The latest edition of the Army’s annual Cyber X-Games exercise is designed to let Reserve and other cyber warriors team up to train in dealing with real-world situations. It is focused on protecting U.S. infrastructure, an area somewhat outside the norm for the exercises, but one that reflects an emerging potential battleground on the cyber landscape.
The Cyber X-Games, held earlier this month at the University of Texas at San Antonio (UTSA), annually bring together cyber and network operations units from the Reserves and the Air Force, along with ROTC cadets and civilians, and this year focused on critical network infrastructures covering finance, public utilities, and health care, according to an Army release. The emphasis of the X-Games is drawn from the focus of the subsequent Cyber Endeavor conference, also held at UTSA, which each year highlights a critical topic facing the nation.

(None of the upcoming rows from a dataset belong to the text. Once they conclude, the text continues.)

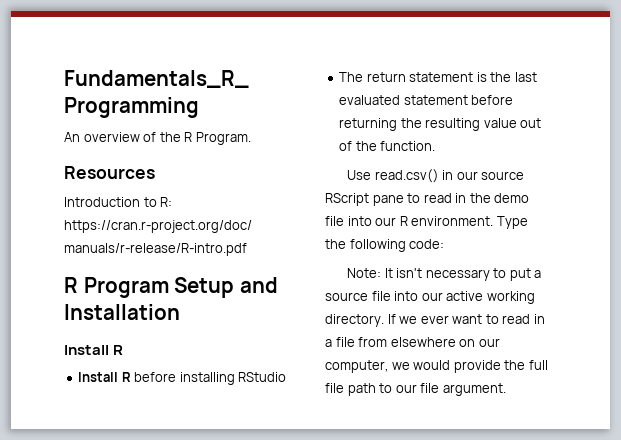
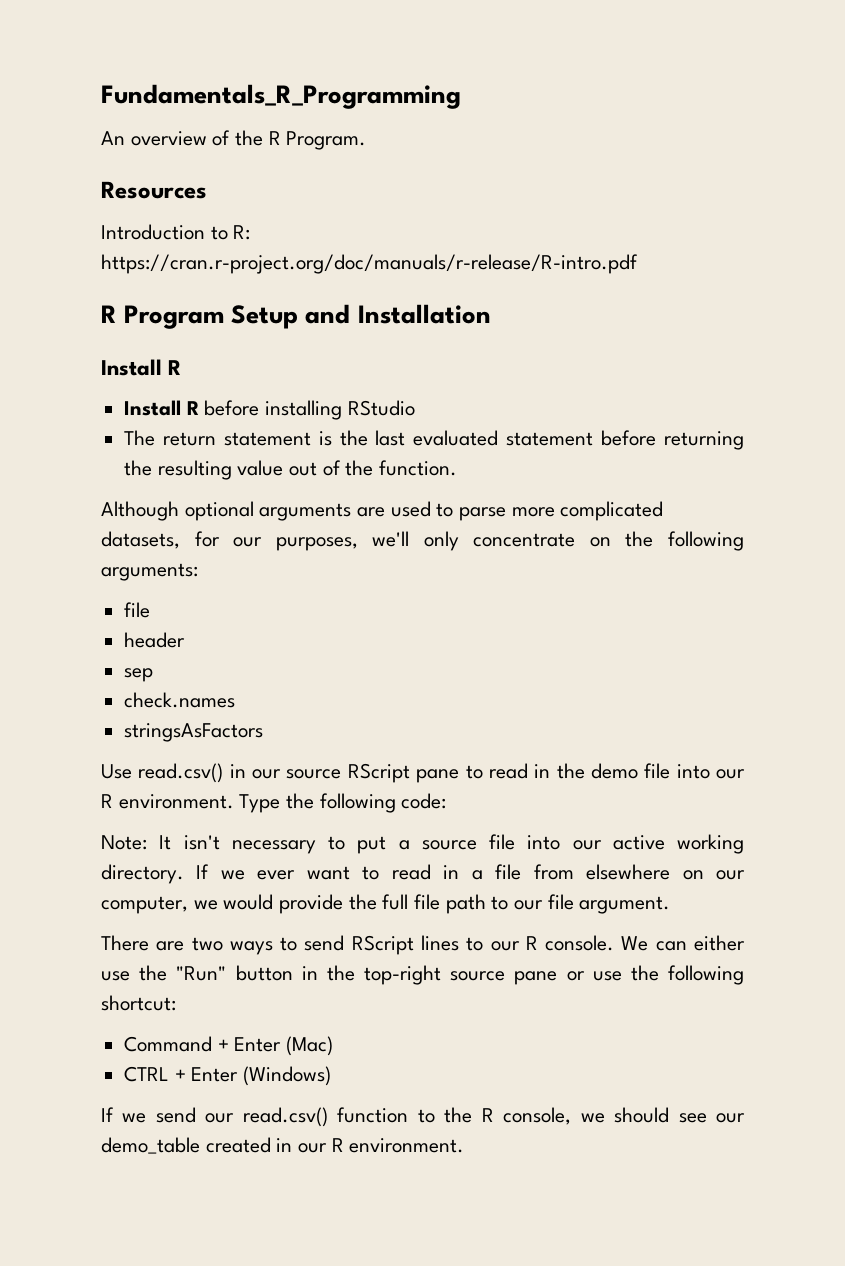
+ Although optional arguments are used to parse more complicated datasets, for our purposes, we'll only concentrate on the following arguments:
+ file
+ header
+ sep
+ check.names
+ stringsAsFactors
+ There are two ways to send RScript lines to our R console. We can either use the "Run" button in the top-right source pane or use the following shortcut:
+ Command + Enter (Mac)
+ CTRL + Enter (Windows)
+ If we send our read.csv() function to the R console, we should see our demo_table created in our R environment.

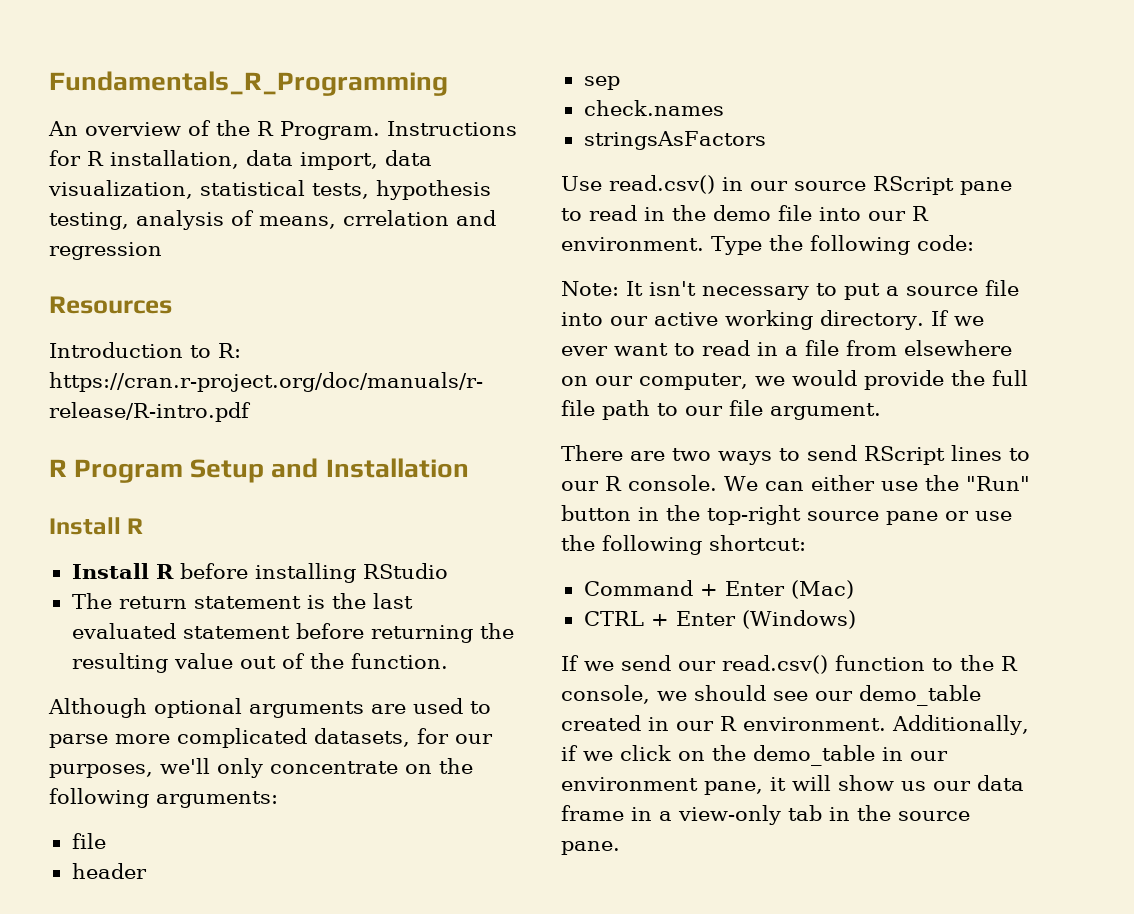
+ Instructions for R installation, data import, data visualization, statistical tests, hypothesis testing, analysis of means, crrelation and regression
+ Additionally, if we click on the demo_table in our environment pane, it will show us our data frame in a view-only tab in the source pane.

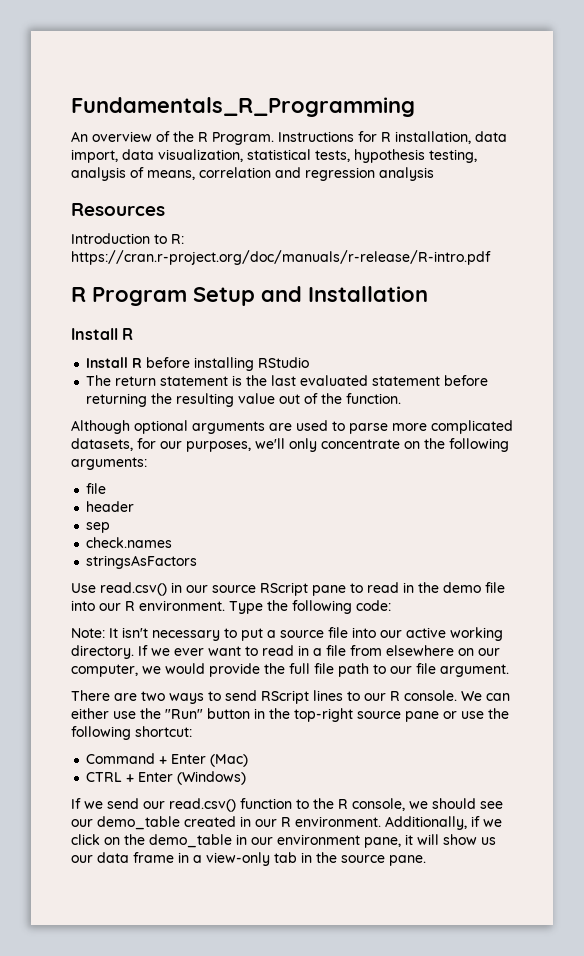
- Instructions for R installation, data import, data visualization, statistical tests, hypothesis testing, analysis of means, crrelation and regression
+ Instructions for R installation, data import, data visualization, statistical tests, hypothesis testing, analysis of means, correlation and regression analysis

This year’s games come on the heels of a Department of Homeland Security alert issued in March of an ongoing, far-reaching Russian cyber campaign targeting U.S. power grids and other infrastructure, including the water and aviation sectors, critical manufacturing industries including nuclear power plants, and several U.S. government entities. The alert, issued by the FBI and DHS’s U.S. Computer Emergency Readiness Team (US-CERT), renewed talk about the importance of a whole-of-nation approach to cybersecurity, which includes the Department of Defense playing a part in protecting infrastructure.
This year’s games dealt with protecting elements of infrastructure that may have been new to some of the participants, including industrial control systems (ICS) such as supervisory control and data acquisition (SCADA) systems and other hardware-and-software systems widely used in industrial settings. They can run factory machines and operate the doors in prisons, but are widely–and perhaps most significantly–used in power systems and other utilities. They are also used in applications as varied as water treatment, food production, management of telecommunications, and IT systems.
One participant, Air Force Tech. Sgt. Dana Timmons, said that SCADA was not something he expected to see at a Cyber X-Games, but acknowledged that its role in infrastructure operations makes it important, according to the Army release. “SCADA is a big problem set in the cyber forum now, and the fact that it was addressed at the X-Games to bring awareness is significant,” Timmons said.
Putting ICS into a military cyber exercise reflects the reality of evolving threats. “What we as coordinators and collaborators try to [do] is take real world cyber related events and leverage the information from those events into an exercise,” said Lt. Col. Michael Lewis, operations officer for the Army Reserve Cyber Operations Group.
While DoD and every other organization deals daily with the regular onslaught of pings, probes, and intrusions on their networks, officials also have been preparing for the possibility of a major, large-scale attack–what one DoD official called a “terabyte of death”–that could do widespread damage to the country. Infrastructure would be a primary target in such an attack, prompting US-CERT and other organizations to emphasize infrastructure protection. DHS and DoD have discussed plans for a coordinated response to a major attack in a joint paper.
The U.S. Cyber Command, which oversees DoD’s offensive and defensive cyber operations, includes protecting U.S. infrastructure within its mandate, although its primary mission is the support and defense of DoD networks. Reserve and National Guard units are among those that could provide support directly to states in an emergency or other circumstance, including protecting the integrity of elections. The House Armed Services subcommittee earlier this year also floated the idea of having DoD set up cyber components that could assist civilian agencies in the event of a major attack.